A cold, white belly slid over the beach crushing everything.
I like to remember it differently, more personal:
the folding chair stubbornly gripping the sand
when the rain drove me inside,
the hours before dawn waiting for excitement,
hearing the distant highway hiss
like a tongue sliding along adhesive
bearing news of some theatrical mastication
I rejected for its bending words like mud flaps as it went.
A distant harbor reflected the white sky in pieces;
there were those who knew the real winter there.
Their boats eased back and forth between a few well known places,
the salt ending somewhere
and fresh water surging south like a misguided pioneer.

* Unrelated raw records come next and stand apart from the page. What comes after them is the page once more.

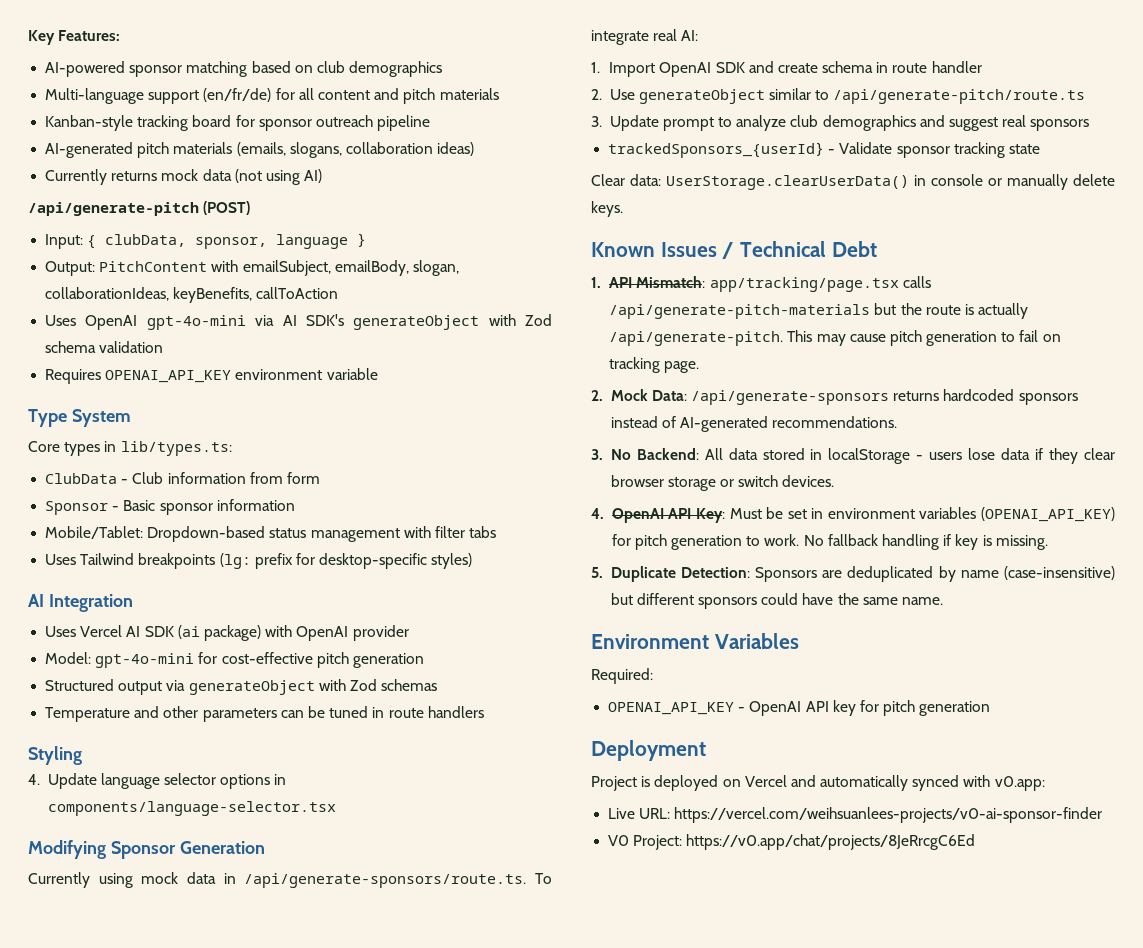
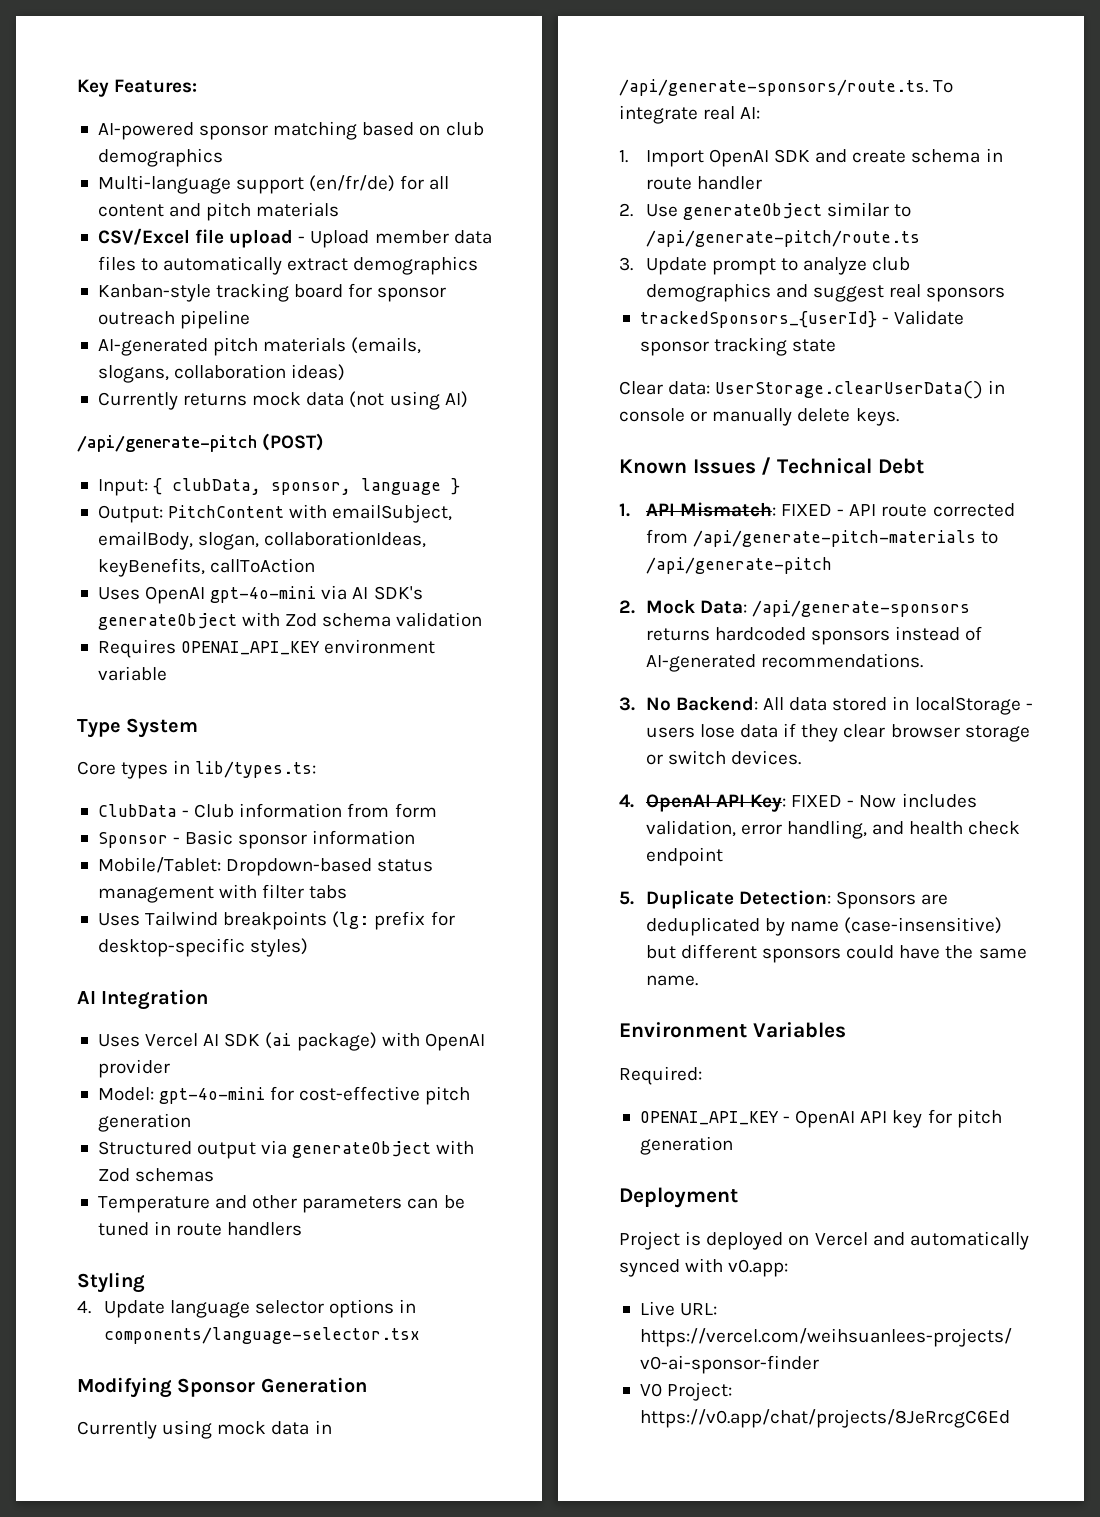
+ CSV/Excel file upload - Upload member data files to automatically extract demographics
- 1. API Mismatch: app/tracking/page.tsx calls /api/generate-pitch-materials but the route is actually /api/generate-pitch. This may cause pitch generation to fail on tracking page.
+ 1. API Mismatch: FIXED - API route corrected from /api/generate-pitch-materials to /api/generate-pitch
- 4. OpenAI API Key: Must be set in environment variables (OPENAI_API_KEY) for pitch generation to work. No fallback handling if key is missing.
+ 4. OpenAI API Key: FIXED - Now includes validation, error handling, and health check endpoint

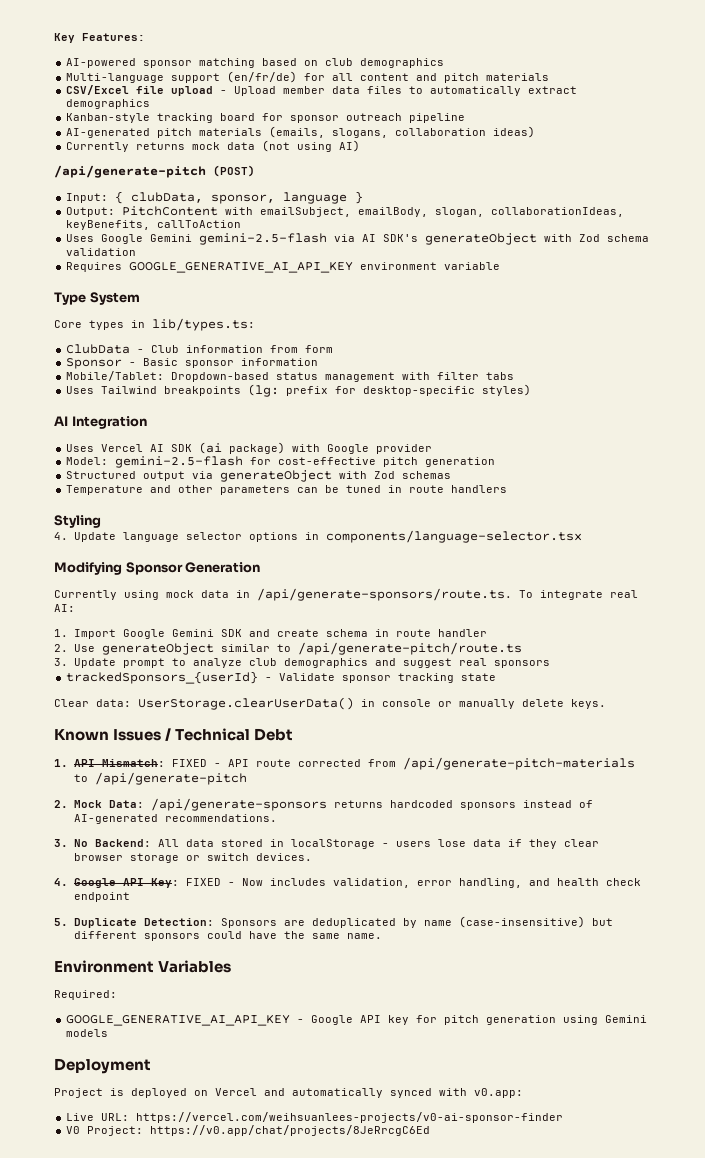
- Uses OpenAI gpt-4o-mini via AI SDK's generateObject with Zod schema validation
+ Uses Google Gemini gemini-2.5-flash via AI SDK's generateObject with Zod schema validation
- Requires OPENAI_API_KEY environment variable
+ Requires GOOGLE_GENERATIVE_AI_API_KEY environment variable
- Uses Vercel AI SDK (ai package) with OpenAI provider
+ Uses Vercel AI SDK (ai package) with Google provider
- Model: gpt-4o-mini for cost-effective pitch generation
+ Model: gemini-2.5-flash for cost-effective pitch generation
- 1. Import OpenAI SDK and create schema in route handler
+ 1. Import Google Gemini SDK and create schema in route handler
- 4. OpenAI API Key: FIXED - Now includes validation, error handling, and health check endpoint
+ 4. Google API Key: FIXED - Now includes validation, error handling, and health check endpoint
- OPENAI_API_KEY - OpenAI API key for pitch generation
+ GOOGLE_GENERATIVE_AI_API_KEY - Google API key for pitch generation using Gemini models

On cold mornings their wives would make a shrimper's brew,
black like the Gulf and salty.
Whispering harsh truisms about red skies and dead pelicans,
they grew prouder as the days warmed,
heaved-ho toward some of their well known places,
breathed each new day cursing with life.
Like derelicts emerging from a cardboard flats,
on the morning of the second day birds materialized
asking for names, revering the fused congruity around,
colorful warts on the bristling fingers hidden
among the sprightly green botanical sequins of the trees.
Anglers, like fish corks, bobbed loosely on the waves,
courageous amateurs in the lull between storms.
So I try very hard to remember the Gulf shore.